Liputan6.com, Jakarta Entah apa yang ada di pikiran Jerinx ketika ratusan fans memenuhi Camden Bar, Kemang, Jakarta pada 23 Oktober 2015 lalu. Padahal, saat itu Jerinx sedang tidak membawa nama Superman Is Dead, melainkan Devildice yang tak lain merupakan salah satu nafas lainnya dalam bermusik.
"Ini adalah salah satu malam terbaik saya di tahun 2015," seru Jerinx di malam tersebut.
Advertisement
Kalau sedikit melihat sejarahnya, Devildice sendiri terbentuk di 1997, dua tahun setelah kelahiran Superman Is Dead di Bali. Band yang jadi salah satu lini depan penolak Reklamasi Teluk Benoa ini terbentuk setelah Jerinx tergila-gila dengan karya-karya Social Distortion.
Baca Juga
Sadar kalau beberapa karya yang diciptakannya tidak akan cocok dengan gaya bermusik Superman Is Dead, Jerinx lantas memutuskan untuk membuat sebuah band lewat nama Culture of Fire.
Tahun demi tahun, Culture of Fire kemudian berevolusi menjadi Devildice dan meluncurkan album pertama mereka yang bertajuk In The Arms Of The Angel.
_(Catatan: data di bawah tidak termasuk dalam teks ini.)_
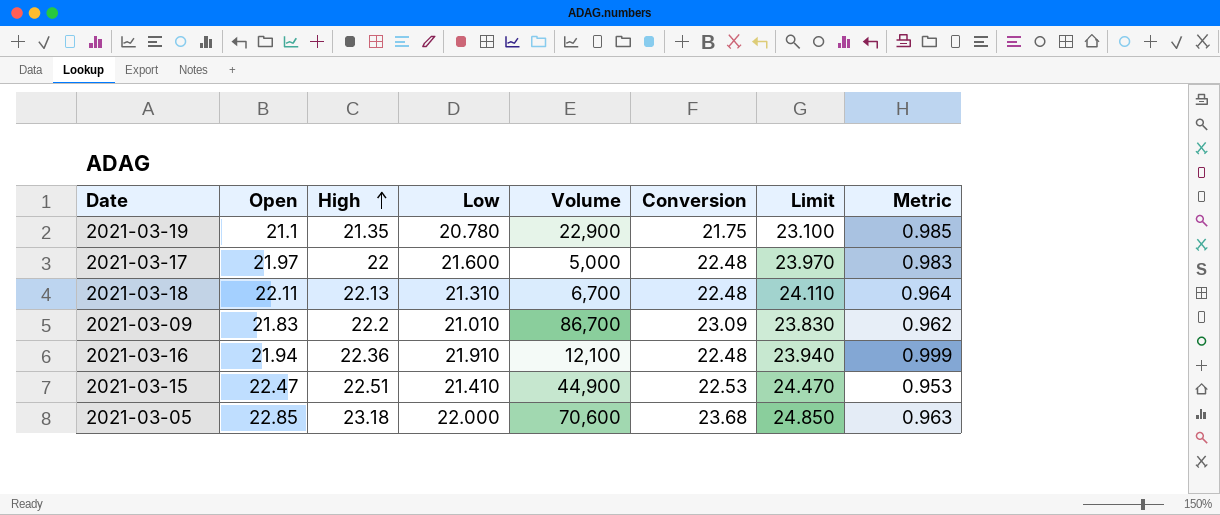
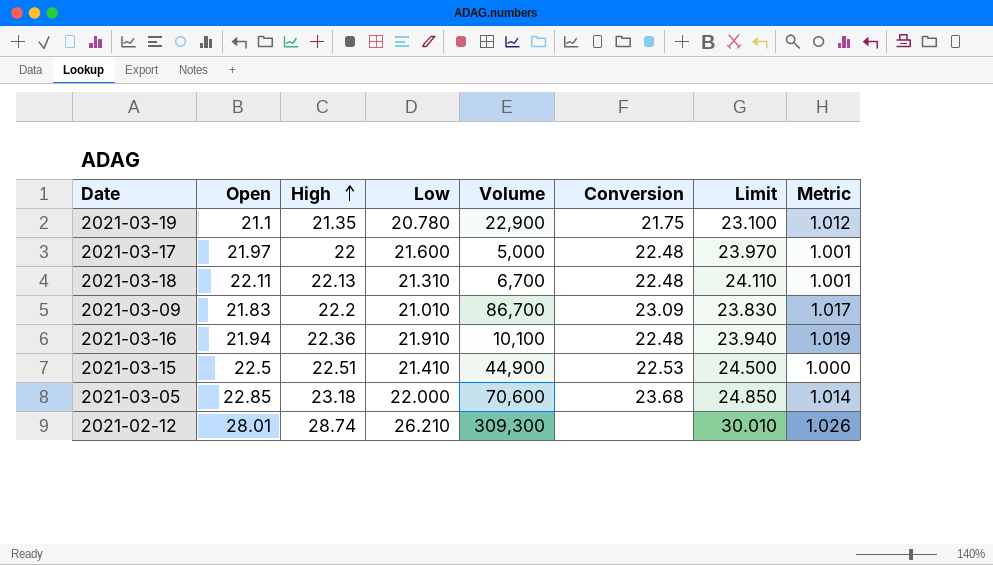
column Metric | formula: [Low] / [Open] -> [High] / [Open]
2021-03-16 | Volume: 12,100 -> 10,100
2021-03-15 | Open: 22.47 -> 22.5
2021-03-15 | Limit: 24.470 -> 24.500
row 2021-02-12: none -> 28.01 | 28.74 | 26.210 | 309,300 | none | 30.010 | 1.026

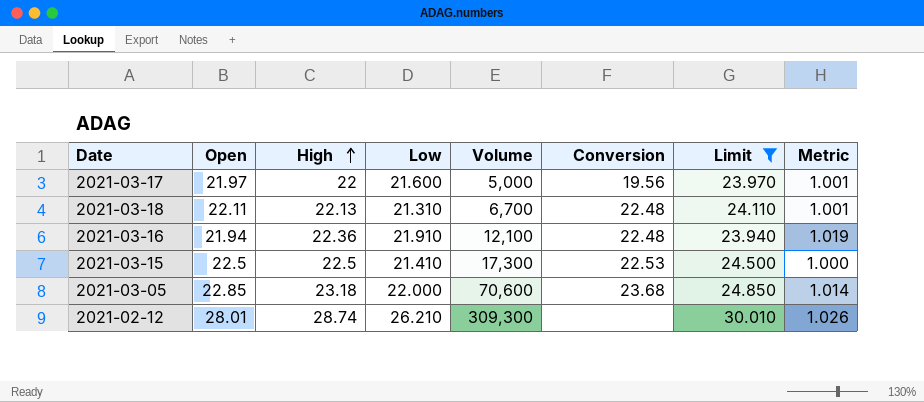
filter: none -> Limit >= 23.940
2021-03-17 | Conversion: 22.48 -> 19.56
2021-03-16 | Volume: 10,100 -> 12,100
2021-03-15 | High: 22.51 -> 22.5
2021-03-15 | Volume: 44,900 -> 17,300

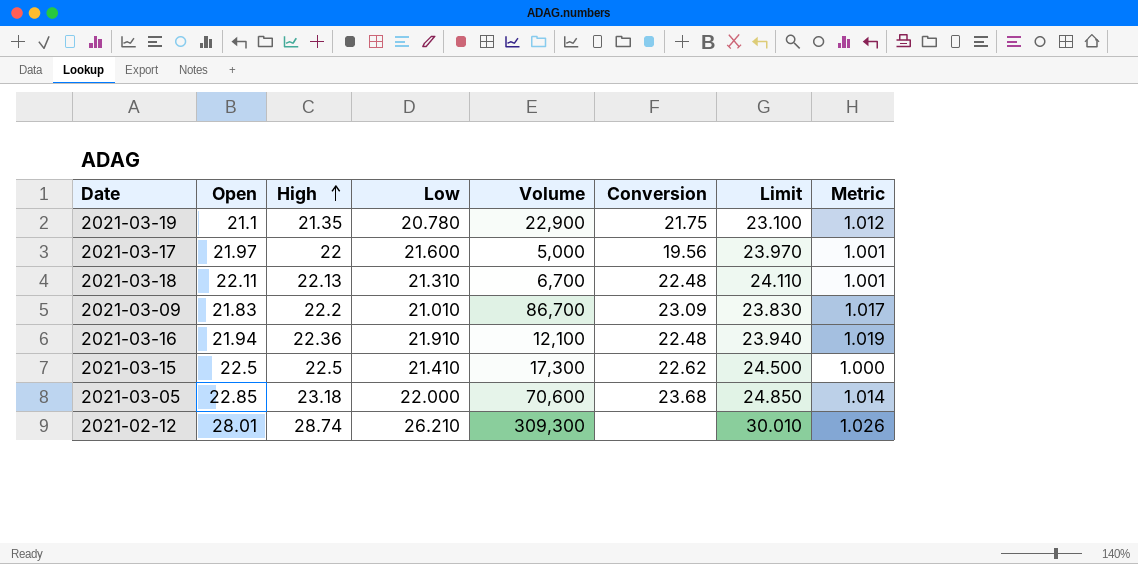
filter: Limit >= 23.940 -> none
2021-03-15 | Conversion: 22.53 -> 22.62

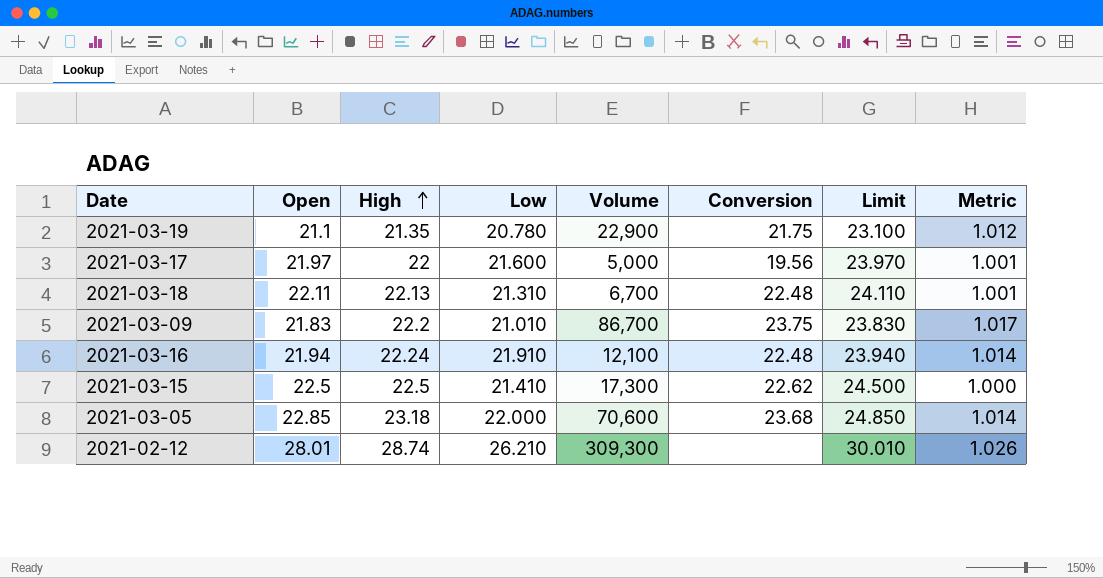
2021-03-09 | Conversion: 23.09 -> 23.75
2021-03-16 | High: 22.36 -> 22.24
2021-03-16 | Metric: 1.019 -> 1.014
Album ini dijual dalam jumlah terbatas dan belakangan jadi salah satu album yang paling dicari di ranah musik Indie.
Kembali ke panggung Camden Bar, Liputan6.com sempat berkunjung ke lokasi untuk mengintip persiapan Devildice.
Band yang digawangi Jerinx [vokal, gitar], Sony [gitar], July [Bass], Jembo [drum], dan Fahmi [trumpet] itu terlihat serius melakukan checksound. Jerinx bahkan sempat menyanyikan salah satu lagu andalan Devildice yang diberi tajuk Diamond are Forever.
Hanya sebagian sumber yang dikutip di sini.